I was immediately drawn to one of the artists, a man from Myanmar who was to perform the chair piece with a cloth sack over his head. We heard how he’d been part of an organisation in Myanmar that opposed violence and therefore risked death if he was publicly identified. I was moved by what he was risking for his art. I also knew it was a hard piece; Marina wasn’t going to give it to just anyone.
As people moved between performers, I saw him, seated in the atrium, with a large crowd; I waited for a quieter moment to return. When I finally stood before him, I was overcome. I felt an urge to sit down in front of him and didn’t care what others thought. I was compelled to do it for myself. I can’t say how long I sat there, maybe an hour. In that time, I rewrote my definition of “strength”. I used to think my father’s aggression made him strong but now I saw someone using his muscular arms and legs to be still, for peaceful protest. I imagined the loss he must have experienced in war and the mental strength to sit there. I thought of what I’d read in Marina’s book; how pain set in three hours into sitting still.
I cried: the good tears, where you let part of your past go. It felt cleansing. When I left, I felt lighter. I decided that this would be my father figure now: this person who had strength but did not hurt me, who had reasons to be aggressive but did not direct his anger towards a six-year-old whispering in her brother’s ear or disturbing his preaching, as my father had.
It unlocked something in me. It gave me a positive male figure to replace what had gone before and helped me not to hate my father or men. It also unblocked the creativity that had laid dormant within me, an artistic side that had reminded me too much of my father’s similar creative charisma.
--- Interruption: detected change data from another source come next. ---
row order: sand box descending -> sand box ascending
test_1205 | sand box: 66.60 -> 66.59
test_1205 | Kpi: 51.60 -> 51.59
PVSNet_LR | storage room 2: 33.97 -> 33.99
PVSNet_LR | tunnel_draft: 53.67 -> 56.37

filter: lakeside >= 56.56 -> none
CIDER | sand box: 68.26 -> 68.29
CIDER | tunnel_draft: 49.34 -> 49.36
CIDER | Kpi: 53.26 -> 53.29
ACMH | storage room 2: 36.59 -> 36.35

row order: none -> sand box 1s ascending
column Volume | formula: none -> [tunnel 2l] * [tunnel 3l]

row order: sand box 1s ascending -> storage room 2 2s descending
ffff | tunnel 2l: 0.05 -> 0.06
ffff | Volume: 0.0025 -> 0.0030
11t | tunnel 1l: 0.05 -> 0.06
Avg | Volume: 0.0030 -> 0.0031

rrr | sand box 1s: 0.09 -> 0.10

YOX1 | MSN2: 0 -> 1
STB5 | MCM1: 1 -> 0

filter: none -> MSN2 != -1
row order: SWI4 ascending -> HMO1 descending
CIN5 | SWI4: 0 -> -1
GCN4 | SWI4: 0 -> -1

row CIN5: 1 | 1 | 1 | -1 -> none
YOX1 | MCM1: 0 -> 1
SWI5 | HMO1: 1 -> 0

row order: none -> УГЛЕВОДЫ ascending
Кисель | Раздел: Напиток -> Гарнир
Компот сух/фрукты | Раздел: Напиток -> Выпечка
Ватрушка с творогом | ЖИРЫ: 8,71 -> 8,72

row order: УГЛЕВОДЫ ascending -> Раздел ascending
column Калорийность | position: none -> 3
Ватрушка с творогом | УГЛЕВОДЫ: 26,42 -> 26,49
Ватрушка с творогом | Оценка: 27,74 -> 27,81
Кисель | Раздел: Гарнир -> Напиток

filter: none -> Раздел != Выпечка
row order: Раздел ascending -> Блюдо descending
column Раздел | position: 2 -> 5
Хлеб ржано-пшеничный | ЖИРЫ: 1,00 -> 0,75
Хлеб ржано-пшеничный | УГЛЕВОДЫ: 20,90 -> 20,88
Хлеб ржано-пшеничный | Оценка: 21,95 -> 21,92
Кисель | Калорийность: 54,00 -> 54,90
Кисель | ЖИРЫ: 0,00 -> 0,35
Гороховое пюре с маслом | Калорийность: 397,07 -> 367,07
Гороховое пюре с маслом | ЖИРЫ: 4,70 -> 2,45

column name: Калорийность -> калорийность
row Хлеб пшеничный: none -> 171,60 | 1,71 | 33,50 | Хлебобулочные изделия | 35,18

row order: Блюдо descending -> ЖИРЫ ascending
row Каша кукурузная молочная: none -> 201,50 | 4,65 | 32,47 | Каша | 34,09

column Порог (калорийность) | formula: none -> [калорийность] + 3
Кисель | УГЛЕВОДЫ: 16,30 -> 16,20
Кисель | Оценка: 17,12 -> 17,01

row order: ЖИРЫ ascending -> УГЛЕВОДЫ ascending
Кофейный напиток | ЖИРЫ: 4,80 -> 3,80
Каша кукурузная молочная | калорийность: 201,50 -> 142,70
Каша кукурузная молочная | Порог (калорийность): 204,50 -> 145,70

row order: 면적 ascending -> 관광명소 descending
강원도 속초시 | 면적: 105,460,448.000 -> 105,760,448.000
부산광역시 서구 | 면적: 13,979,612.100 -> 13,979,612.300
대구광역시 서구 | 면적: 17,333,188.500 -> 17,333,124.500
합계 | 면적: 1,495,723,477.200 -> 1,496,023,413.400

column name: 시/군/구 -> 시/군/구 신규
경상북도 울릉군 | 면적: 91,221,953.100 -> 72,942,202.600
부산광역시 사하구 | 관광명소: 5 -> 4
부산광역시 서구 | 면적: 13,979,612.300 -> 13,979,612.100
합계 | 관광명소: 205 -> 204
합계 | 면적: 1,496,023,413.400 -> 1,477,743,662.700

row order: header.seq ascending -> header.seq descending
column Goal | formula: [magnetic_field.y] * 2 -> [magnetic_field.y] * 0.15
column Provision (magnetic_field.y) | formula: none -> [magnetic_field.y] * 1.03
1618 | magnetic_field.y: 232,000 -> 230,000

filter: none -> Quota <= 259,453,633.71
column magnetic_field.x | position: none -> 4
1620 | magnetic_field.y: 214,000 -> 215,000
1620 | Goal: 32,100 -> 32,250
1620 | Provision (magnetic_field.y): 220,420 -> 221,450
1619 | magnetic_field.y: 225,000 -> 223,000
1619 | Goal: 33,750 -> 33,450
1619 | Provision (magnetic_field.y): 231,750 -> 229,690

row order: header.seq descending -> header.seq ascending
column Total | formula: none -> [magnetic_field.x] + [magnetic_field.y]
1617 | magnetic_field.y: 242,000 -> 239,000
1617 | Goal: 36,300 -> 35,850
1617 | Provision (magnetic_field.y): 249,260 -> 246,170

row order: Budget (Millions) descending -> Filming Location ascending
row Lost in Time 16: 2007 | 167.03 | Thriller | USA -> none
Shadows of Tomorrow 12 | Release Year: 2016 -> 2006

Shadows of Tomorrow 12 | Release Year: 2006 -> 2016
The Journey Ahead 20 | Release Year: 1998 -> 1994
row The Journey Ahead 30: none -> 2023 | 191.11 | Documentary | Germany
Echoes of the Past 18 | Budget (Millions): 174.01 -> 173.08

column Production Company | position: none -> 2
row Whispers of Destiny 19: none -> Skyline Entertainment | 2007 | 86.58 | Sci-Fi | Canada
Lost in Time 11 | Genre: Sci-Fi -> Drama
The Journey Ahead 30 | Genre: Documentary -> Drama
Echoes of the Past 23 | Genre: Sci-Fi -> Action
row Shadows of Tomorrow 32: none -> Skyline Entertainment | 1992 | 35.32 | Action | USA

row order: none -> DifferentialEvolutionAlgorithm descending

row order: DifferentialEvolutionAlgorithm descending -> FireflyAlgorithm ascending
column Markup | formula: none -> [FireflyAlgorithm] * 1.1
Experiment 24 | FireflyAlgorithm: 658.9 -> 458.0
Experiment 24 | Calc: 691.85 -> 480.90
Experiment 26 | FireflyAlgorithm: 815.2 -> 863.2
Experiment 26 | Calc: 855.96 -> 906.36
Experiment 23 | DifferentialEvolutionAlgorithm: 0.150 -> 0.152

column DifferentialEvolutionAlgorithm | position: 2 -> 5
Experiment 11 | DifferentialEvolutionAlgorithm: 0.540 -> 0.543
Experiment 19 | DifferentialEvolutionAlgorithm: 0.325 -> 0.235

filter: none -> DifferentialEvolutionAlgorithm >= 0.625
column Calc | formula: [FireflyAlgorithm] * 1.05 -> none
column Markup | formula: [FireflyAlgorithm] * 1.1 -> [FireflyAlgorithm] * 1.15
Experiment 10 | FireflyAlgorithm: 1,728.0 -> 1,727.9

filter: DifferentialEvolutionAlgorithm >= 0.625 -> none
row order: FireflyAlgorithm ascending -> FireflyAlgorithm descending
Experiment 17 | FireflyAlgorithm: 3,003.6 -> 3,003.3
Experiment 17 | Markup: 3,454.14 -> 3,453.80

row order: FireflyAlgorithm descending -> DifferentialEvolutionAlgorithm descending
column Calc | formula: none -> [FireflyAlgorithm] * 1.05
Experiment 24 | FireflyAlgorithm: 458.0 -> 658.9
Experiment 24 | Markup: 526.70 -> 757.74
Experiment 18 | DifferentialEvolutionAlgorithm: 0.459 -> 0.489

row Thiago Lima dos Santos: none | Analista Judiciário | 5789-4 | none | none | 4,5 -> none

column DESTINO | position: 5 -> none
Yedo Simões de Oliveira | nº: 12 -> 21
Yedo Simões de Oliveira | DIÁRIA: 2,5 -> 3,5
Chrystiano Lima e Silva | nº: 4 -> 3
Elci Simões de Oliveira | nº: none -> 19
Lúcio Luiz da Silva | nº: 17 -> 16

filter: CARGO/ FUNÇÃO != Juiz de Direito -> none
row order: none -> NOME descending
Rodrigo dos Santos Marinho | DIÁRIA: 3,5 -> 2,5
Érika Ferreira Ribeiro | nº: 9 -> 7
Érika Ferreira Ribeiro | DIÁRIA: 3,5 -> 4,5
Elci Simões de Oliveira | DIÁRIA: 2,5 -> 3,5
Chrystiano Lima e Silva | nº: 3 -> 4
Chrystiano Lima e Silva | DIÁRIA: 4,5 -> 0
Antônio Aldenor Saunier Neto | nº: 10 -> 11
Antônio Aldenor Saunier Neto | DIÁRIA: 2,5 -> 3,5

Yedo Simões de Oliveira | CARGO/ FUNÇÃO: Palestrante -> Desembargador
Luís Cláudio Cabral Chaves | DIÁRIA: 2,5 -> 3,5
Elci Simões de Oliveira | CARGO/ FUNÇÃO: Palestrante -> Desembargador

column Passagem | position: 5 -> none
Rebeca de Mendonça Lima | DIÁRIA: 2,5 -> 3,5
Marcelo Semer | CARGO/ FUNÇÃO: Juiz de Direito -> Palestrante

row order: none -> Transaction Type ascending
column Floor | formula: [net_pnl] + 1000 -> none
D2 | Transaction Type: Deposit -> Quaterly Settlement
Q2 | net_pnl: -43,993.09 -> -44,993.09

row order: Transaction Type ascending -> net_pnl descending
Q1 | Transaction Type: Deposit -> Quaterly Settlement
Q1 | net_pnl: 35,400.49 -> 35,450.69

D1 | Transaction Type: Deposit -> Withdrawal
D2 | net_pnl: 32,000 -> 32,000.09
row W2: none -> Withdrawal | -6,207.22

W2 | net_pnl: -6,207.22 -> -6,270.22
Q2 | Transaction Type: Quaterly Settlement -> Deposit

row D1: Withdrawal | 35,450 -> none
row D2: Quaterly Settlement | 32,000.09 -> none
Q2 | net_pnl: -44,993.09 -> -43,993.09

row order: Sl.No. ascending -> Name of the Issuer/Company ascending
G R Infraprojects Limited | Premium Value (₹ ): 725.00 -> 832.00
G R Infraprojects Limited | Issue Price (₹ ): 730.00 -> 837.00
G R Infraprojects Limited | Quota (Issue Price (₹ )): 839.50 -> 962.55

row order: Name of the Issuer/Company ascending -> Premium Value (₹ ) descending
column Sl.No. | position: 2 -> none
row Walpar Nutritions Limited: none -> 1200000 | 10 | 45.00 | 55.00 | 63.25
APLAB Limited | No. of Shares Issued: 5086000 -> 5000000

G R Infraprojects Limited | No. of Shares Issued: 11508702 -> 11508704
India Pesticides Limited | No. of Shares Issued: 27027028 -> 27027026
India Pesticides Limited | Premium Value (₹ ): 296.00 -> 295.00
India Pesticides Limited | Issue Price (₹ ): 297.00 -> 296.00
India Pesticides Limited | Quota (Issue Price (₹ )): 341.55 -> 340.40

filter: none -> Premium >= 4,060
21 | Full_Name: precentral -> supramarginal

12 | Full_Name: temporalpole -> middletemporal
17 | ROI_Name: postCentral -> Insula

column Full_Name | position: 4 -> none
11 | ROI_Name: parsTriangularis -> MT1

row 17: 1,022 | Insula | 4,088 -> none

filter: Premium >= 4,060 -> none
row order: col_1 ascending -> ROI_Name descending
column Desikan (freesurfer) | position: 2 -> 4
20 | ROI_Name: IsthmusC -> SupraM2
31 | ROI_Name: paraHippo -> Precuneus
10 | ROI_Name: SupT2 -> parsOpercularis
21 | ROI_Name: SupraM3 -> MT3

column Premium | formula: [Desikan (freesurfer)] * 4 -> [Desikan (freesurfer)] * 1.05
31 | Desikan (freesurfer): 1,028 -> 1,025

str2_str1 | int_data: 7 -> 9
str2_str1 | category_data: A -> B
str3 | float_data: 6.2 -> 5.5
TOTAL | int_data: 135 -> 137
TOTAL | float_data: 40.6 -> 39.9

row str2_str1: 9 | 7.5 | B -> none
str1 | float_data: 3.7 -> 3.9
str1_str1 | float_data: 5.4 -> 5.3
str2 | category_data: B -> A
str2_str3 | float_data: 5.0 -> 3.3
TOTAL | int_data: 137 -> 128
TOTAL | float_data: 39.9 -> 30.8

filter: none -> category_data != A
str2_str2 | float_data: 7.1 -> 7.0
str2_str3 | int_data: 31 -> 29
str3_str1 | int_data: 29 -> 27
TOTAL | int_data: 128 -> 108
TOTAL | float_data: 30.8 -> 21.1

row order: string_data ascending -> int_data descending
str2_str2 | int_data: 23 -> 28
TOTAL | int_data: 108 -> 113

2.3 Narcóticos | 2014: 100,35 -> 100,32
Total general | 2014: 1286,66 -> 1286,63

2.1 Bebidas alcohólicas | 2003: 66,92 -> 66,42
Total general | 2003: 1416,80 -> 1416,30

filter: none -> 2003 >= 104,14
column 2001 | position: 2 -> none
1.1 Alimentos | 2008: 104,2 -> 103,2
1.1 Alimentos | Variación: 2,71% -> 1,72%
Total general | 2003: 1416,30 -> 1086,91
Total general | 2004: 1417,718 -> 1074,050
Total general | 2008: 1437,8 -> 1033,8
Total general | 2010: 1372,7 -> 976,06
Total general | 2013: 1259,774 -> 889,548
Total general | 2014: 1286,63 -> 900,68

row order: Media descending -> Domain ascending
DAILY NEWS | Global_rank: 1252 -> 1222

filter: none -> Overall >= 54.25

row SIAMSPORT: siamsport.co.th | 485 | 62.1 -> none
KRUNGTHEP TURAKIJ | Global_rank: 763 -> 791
I started drawing: comic-books and illustrations.
I’m an atheist but I believe there are spiritual moments you can choose to embrace: this, for me, was one. I think of it often. I even have the poster from the takeover in my toilet, serving as a daily reminder. I’m 41 and throughout life I’ve learned to expect the unexpected. Usually, when I go to see art it’s to learn something new, and this was a big one. This changed me as a woman, as a soul, an immigrant, a creative, a child. That man gave himself to us as an artist and I accepted his gift.